With the recent Australia’s High Court dismissal of the appeal by tobacco companies against a law requiring all cigarettes to be sold in plain packaging, Australia is now on track to become the first country to prohibit branding on packs of cigarettes.
Reports say Australia’s court has dismissed a legal challenge from the tobacco industry targeting the country’s new restrictive tobacco marketing laws.
The ruling means that from December 1 companies will be banned from displaying brand designs on cigarette packets. The packaging will require only olive-green packaging.
Moving to Ban Cigarettes
Today, the World Health Organization strongly welcomed the “landmark” ruling.
WHO Director-General Margaret Chan called on other countries to follow Australia’s example and join in the global fight to cut deaths from smoking.
“With Australia’s victory, public health enters a brave new world of tobacco control.” – Ms. Chan
She notes that the introduction of plain packaging for tobacco products would be “a highly effective way to counter industry’s ruthless marketing tactics.”
Big Tobacco lawsuits
The lawsuits filed by Big Tobacco look like the death throes of a desperate industry, Ms. Chan added.
Ms. Chan also expressed hope that the decision would set off a global legal “domino effect” on tobacco related issues.
In June this year, killing almost six million people every year, tobacco use is growing fastest in low-income countries, according to World Health Organization (WHO).
Tobacco takes a “pervasive, heavy toll, hindering development and worsening poverty.”
Big Tobacco Undermines Legislation
Stepping up efforts to control it which could kill up to one billion people this century, a top United Nations official called on governments to resist the increasingly aggressive steps taken by the tobacco industry to undermine efforts to reduce this global scourge.
Among the tools the world has to fight tobacco use and protect public health is the WHO Framework Convention on Tobacco Control. With 175 parties, it became one of the most rapidly embraced treaties in UN history after it entered into force in 2005.

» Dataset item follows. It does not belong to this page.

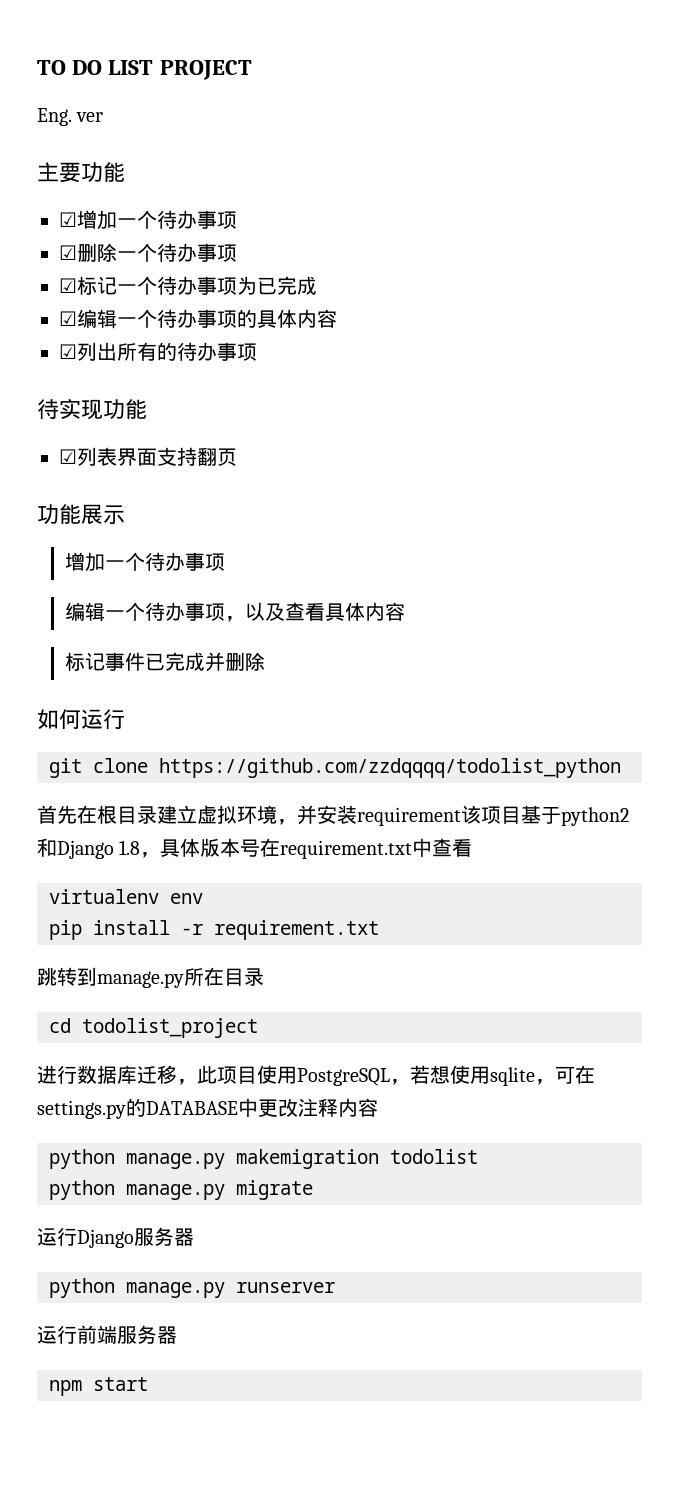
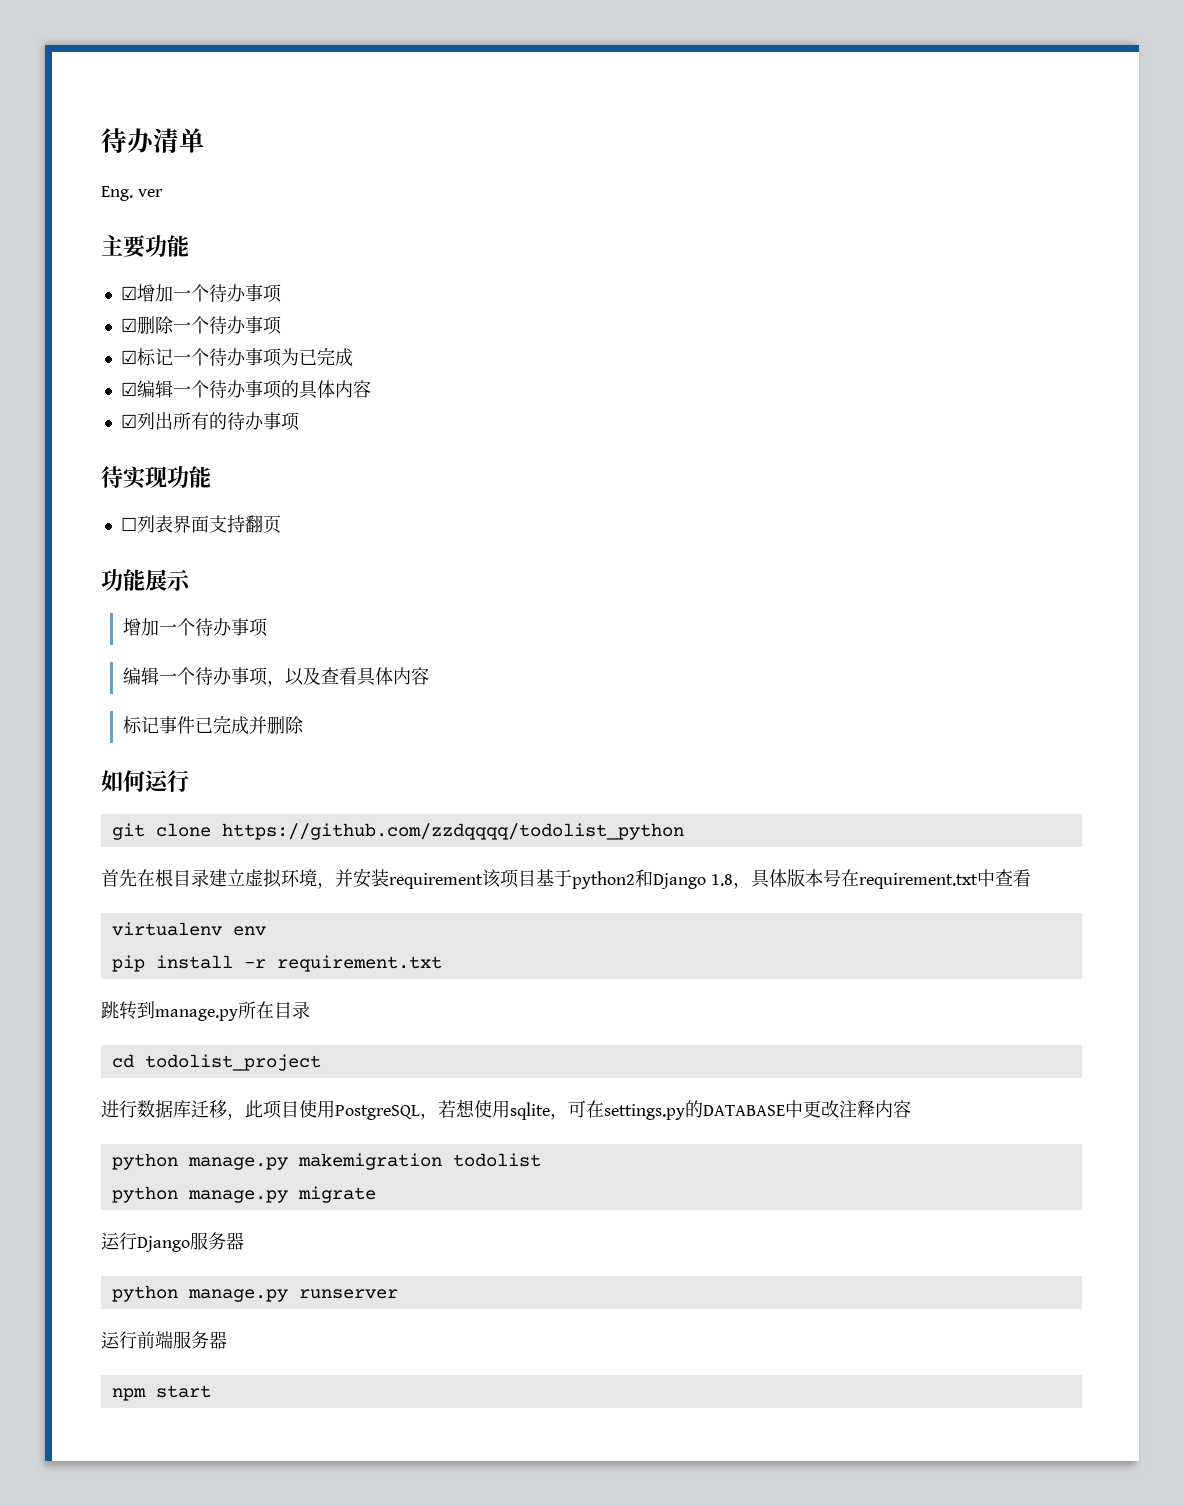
[37,60,252,80] TO DO LIST PROJECT -> [101,128,205,153] 待办清单
[59,449,77,464] ☑ -> [120,517,137,531] ☐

Health Effects of Cigarettes
The World Health Organization (WHO) has stated that 80 percent of heart disease, stroke and type 2 diabetes and over one-third of cancers can be prevented by eliminating the risk from smoking cigarettes, other tobacco use, the abuse of alcohol, unhealthy diet and physical inactivity. As public health leaders around the world have concluded, prevention – including tobacco prevention – must be the cornerstone of efforts to reduce non-communicable diseases.
The United Nations (UN) asserts that reducing tobacco use must be a global priority and calls on nations to accelerate implementation of the WHO Framework Convention on Tobacco Control, the world’s only public health treaty. Measures called for by the treaty include tobacco tax increases, strong warning labels on tobacco products, smoke-free laws that protect against secondhand smoke and bans on cigarette and tobacco advertising, promotion and sponsorship. In particular, the draft declaration recognizes that “price and tax measures are an effective and important means of reducing tobacco consumption.”
Because the toll of tobacco is so high and the cost of addressing the tobacco epidemic is so low, nations have no excuse for not acting. Implementing these cigarette control measures is critical to winning the global fight against non-communicable diseases and to reducing the one billion deaths tobacco use will otherwise cause this century.
Government and NGOs have been trying to ban cigarettes for many years. They focused on preventing children from starting to smoke. Big Tobacco continues to fight to keep their lucrative bad habit, even though it is deadly.
Every time a teenager smokes a pack of cigarettes, the tobacco companies know their business is extending for many more years. Governments have tried raising prices to what appear to be unsustainable levels, but that has not worked. They have also mandated printing of awful pictures and terrible warning messages on packs. None of those things worked.